The FDA issued a warning letter to Genus following a 2017 inspection. Genus took the matter to the FDA’s Office of Combination Products, which ruled that the product should be regulated as a drug. Genus then sued the FDA seeking to have Vanilla SilQ regulated as a device — a far less complicated and costly route than regulation as a drug.
The FDA argued that although the Vanilla SilQ products appeared to qualify as a device under the federal Food Drug and Cosmetic Act (FDCA), they were also drugs and could be regulated accordingly.
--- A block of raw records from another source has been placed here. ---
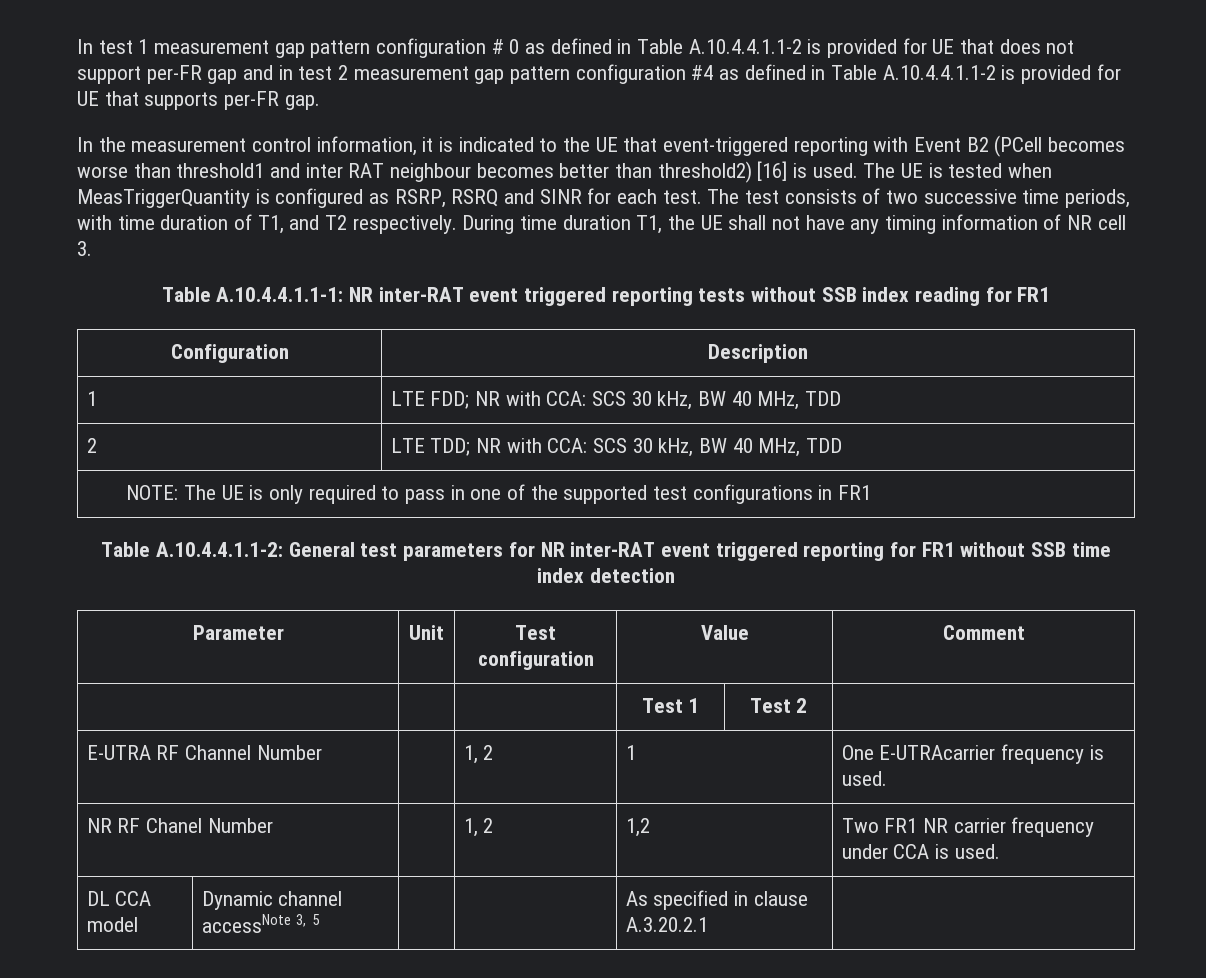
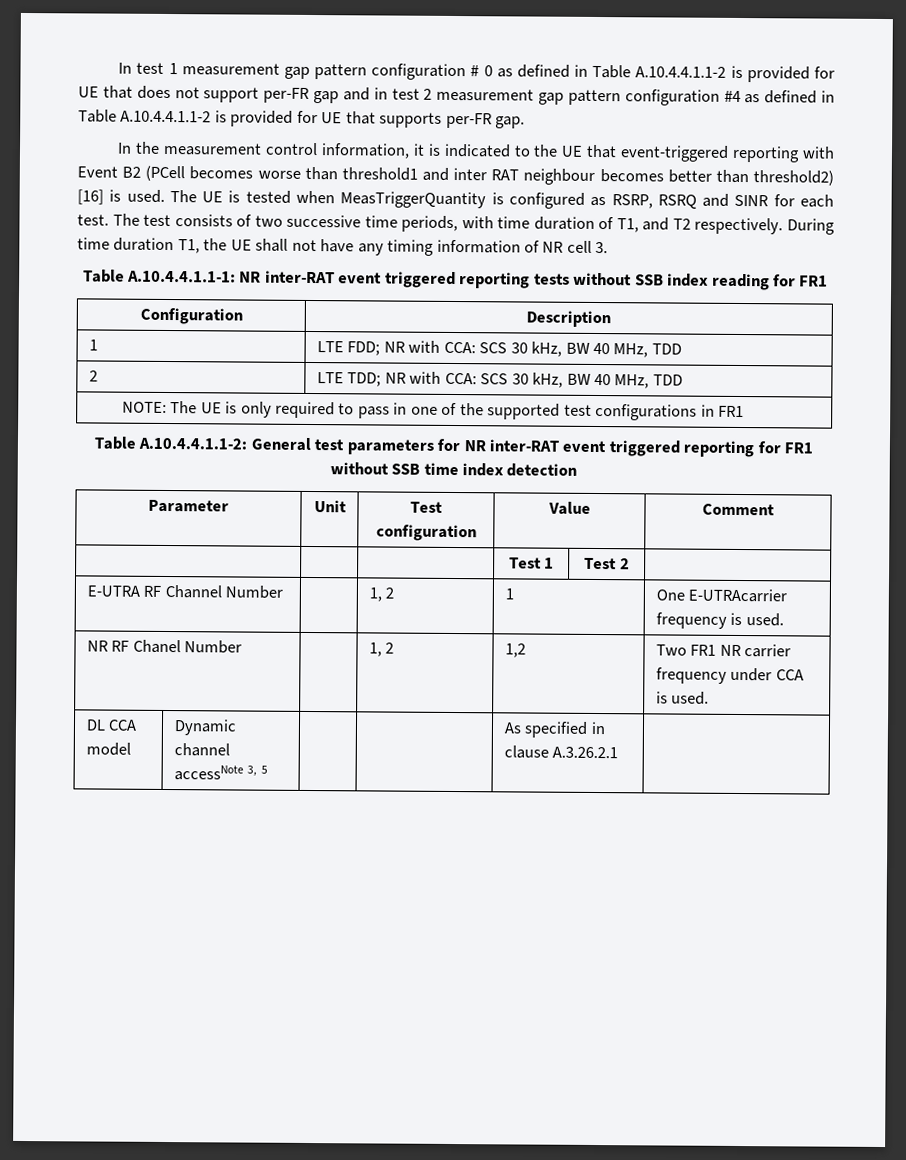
- DL CCA model | Dynamic channel accessNote 3, 5 | | | As specified in clause A.3.20.2.1 |
+ DL CCA model | Dynamic channel accessNote 3, 5 | | | As specified in clause A.3.26.2.1 |

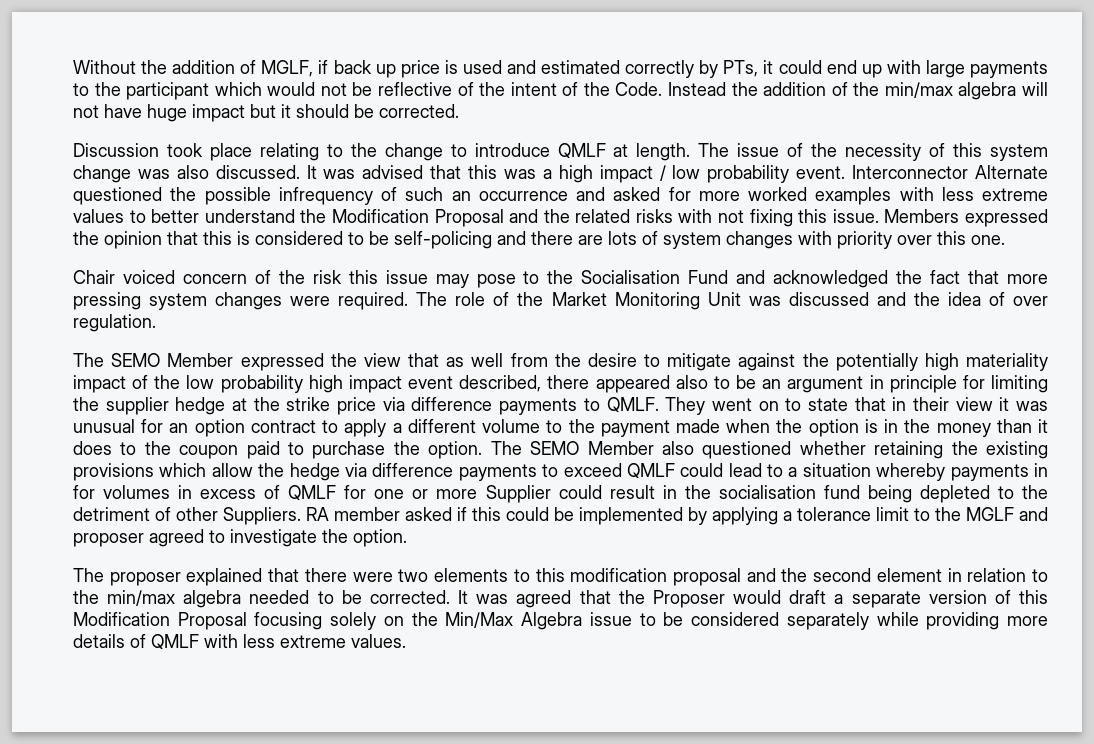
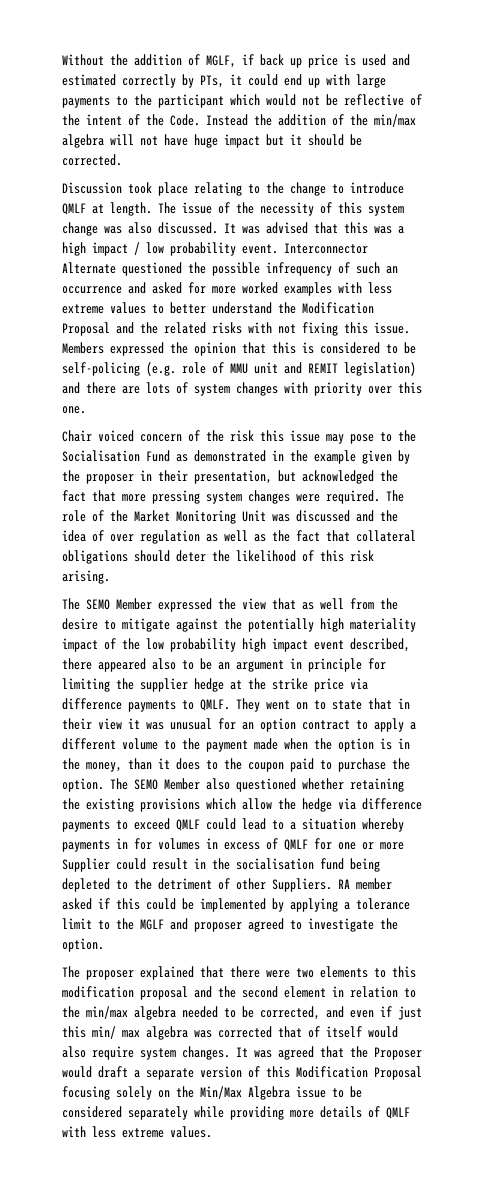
- Members expressed the opinion that this is considered to be self-policing and there are lots of system changes with priority over this one.
+ Members expressed the opinion that this is considered to be self-policing (e.g. role of MMU unit and REMIT legislation) and there are lots of system changes with priority over this one.
- Chair voiced concern of the risk this issue may pose to the Socialisation Fund and acknowledged the fact that more pressing system changes were required.
+ Chair voiced concern of the risk this issue may pose to the Socialisation Fund as demonstrated in the example given by the proposer in their presentation, but acknowledged the fact that more pressing system changes were required.
- The role of the Market Monitoring Unit was discussed and the idea of over regulation.
+ The role of the Market Monitoring Unit was discussed and the idea of over regulation as well as the fact that collateral obligations should deter the likelihood of this risk arising.
- They went on to state that in their view it was unusual for an option contract to apply a different volume to the payment made when the option is in the money than it does to the coupon paid to purchase the option.
+ They went on to state that in their view it was unusual for an option contract to apply a different volume to the payment made when the option is in the money, than it does to the coupon paid to purchase the option.
- The proposer explained that there were two elements to this modification proposal and the second element in relation to the min/max algebra needed to be corrected.
+ The proposer explained that there were two elements to this modification proposal and the second element in relation to the min/max algebra needed to be corrected, and even if just this min/ max algebra was corrected that of itself would also require system changes.

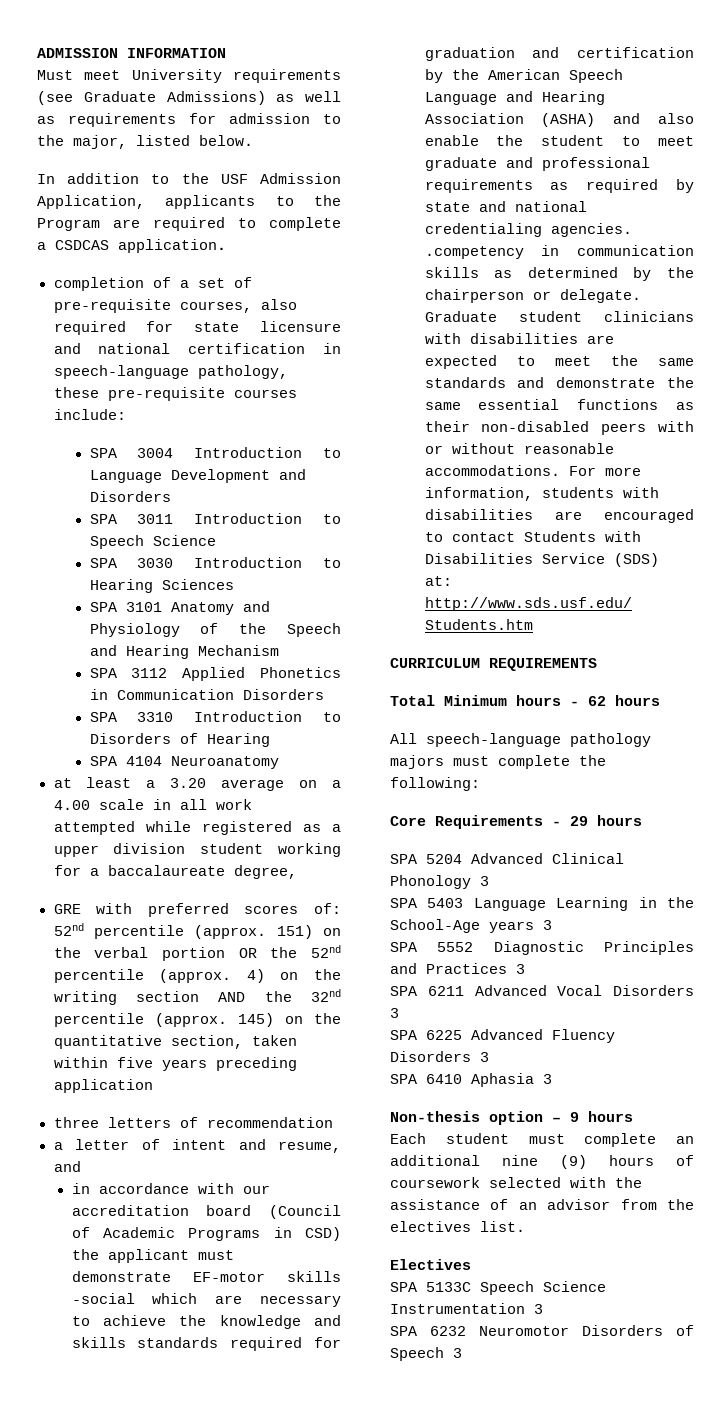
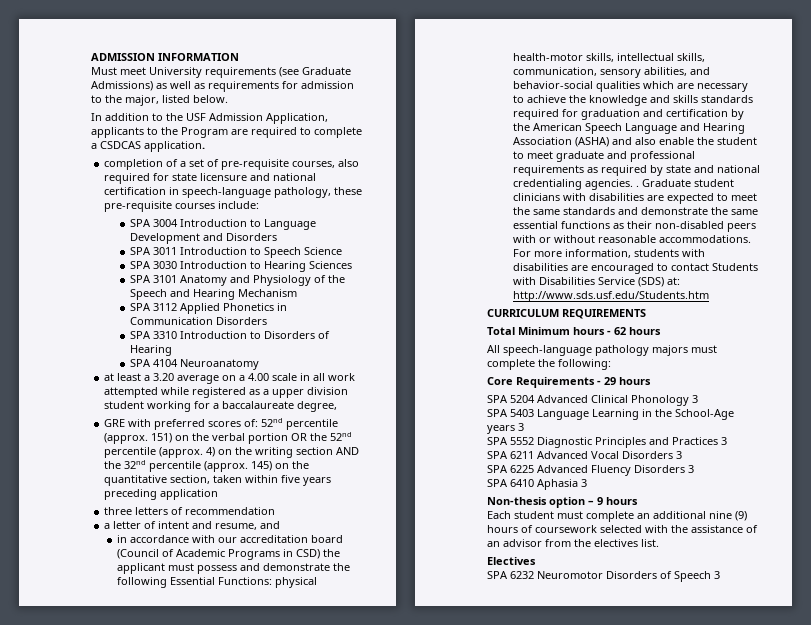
- in accordance with our accreditation board (Council of Academic Programs in CSD) the applicant must demonstrate EF-motor skills -social which are necessary to achieve the knowledge and skills standards required for graduation and certification by the American Speech Language and Hearing Association (ASHA) and also enable the student to meet graduate and professional requirements as required by state and national credentialing agencies. .competency in communication skills as determined by the chairperson or delegate.
+ in accordance with our accreditation board (Council of Academic Programs in CSD) the applicant must possess and demonstrate the following Essential Functions: physical health-motor skills, intellectual skills, communication, sensory abilities, and behavior-social qualities which are necessary to achieve the knowledge and skills standards required for graduation and certification by the American Speech Language and Hearing Association (ASHA) and also enable the student to meet graduate and professional requirements as required by state and national credentialing agencies. .
- SPA 5133C Speech Science Instrumentation 3

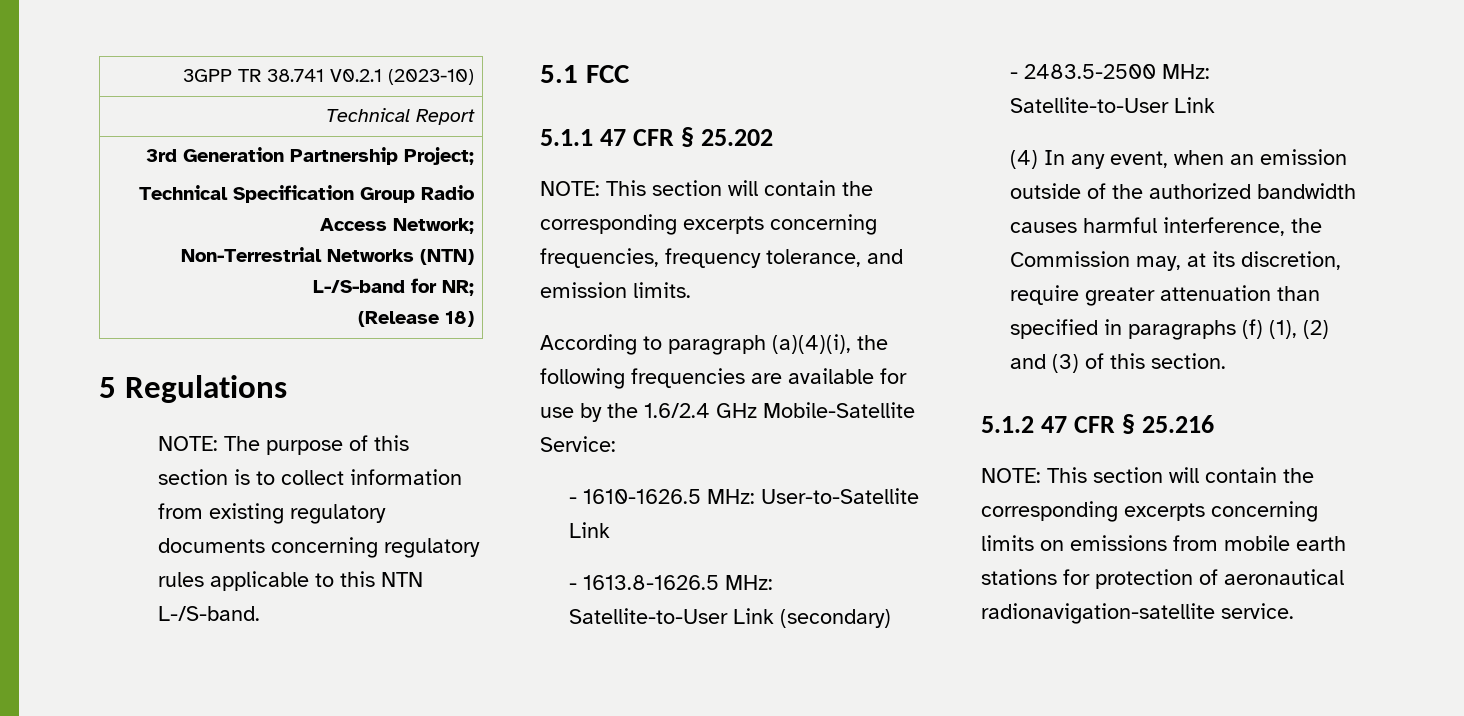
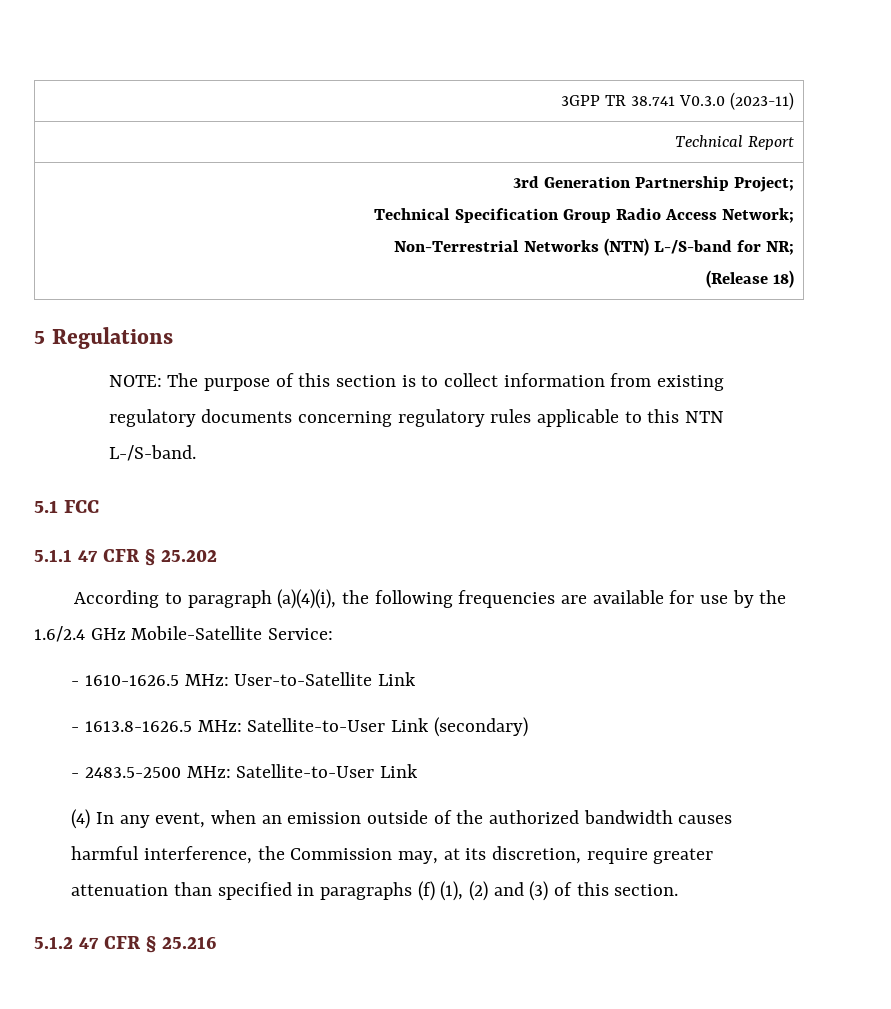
- 3GPP TR 38.741 V0.2.1 (2023-10)
+ 3GPP TR 38.741 V0.3.0 (2023-11)
- NOTE: This section will contain the corresponding excerpts concerning frequencies, frequency tolerance, and emission limits.
- NOTE: This section will contain the corresponding excerpts concerning limits on emissions from mobile earth stations for protection of aeronautical radionavigation-satellite service.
When a product meets the definition of both drug and device, the agency claimed it has discretion to decide into which category to place it.
Genus estimated the cost of seeking clearance to market its product as a device at $60,000, whereas seeking approval to market it as a drug could exceed $500,000, plus a continuing annual cost of more than $186,000, according to the court order dismissing the FDA’s motion for summary judgment.
In last week’s ruling, the appeals court agreed with a lower court in ruling that the FDCA “unambiguously forecloses the FDA’s interpretation,” granting summary judgment in Genus’s favor and vacating the FDA decision to classify Genus’s products as drugs. “We agree with the district court that the text, statutory structure and legislative history of the Act make plain that the Congress did not grant the FDA such sweeping discretion,” circuit judge Karen L. Henderson wrote for the court.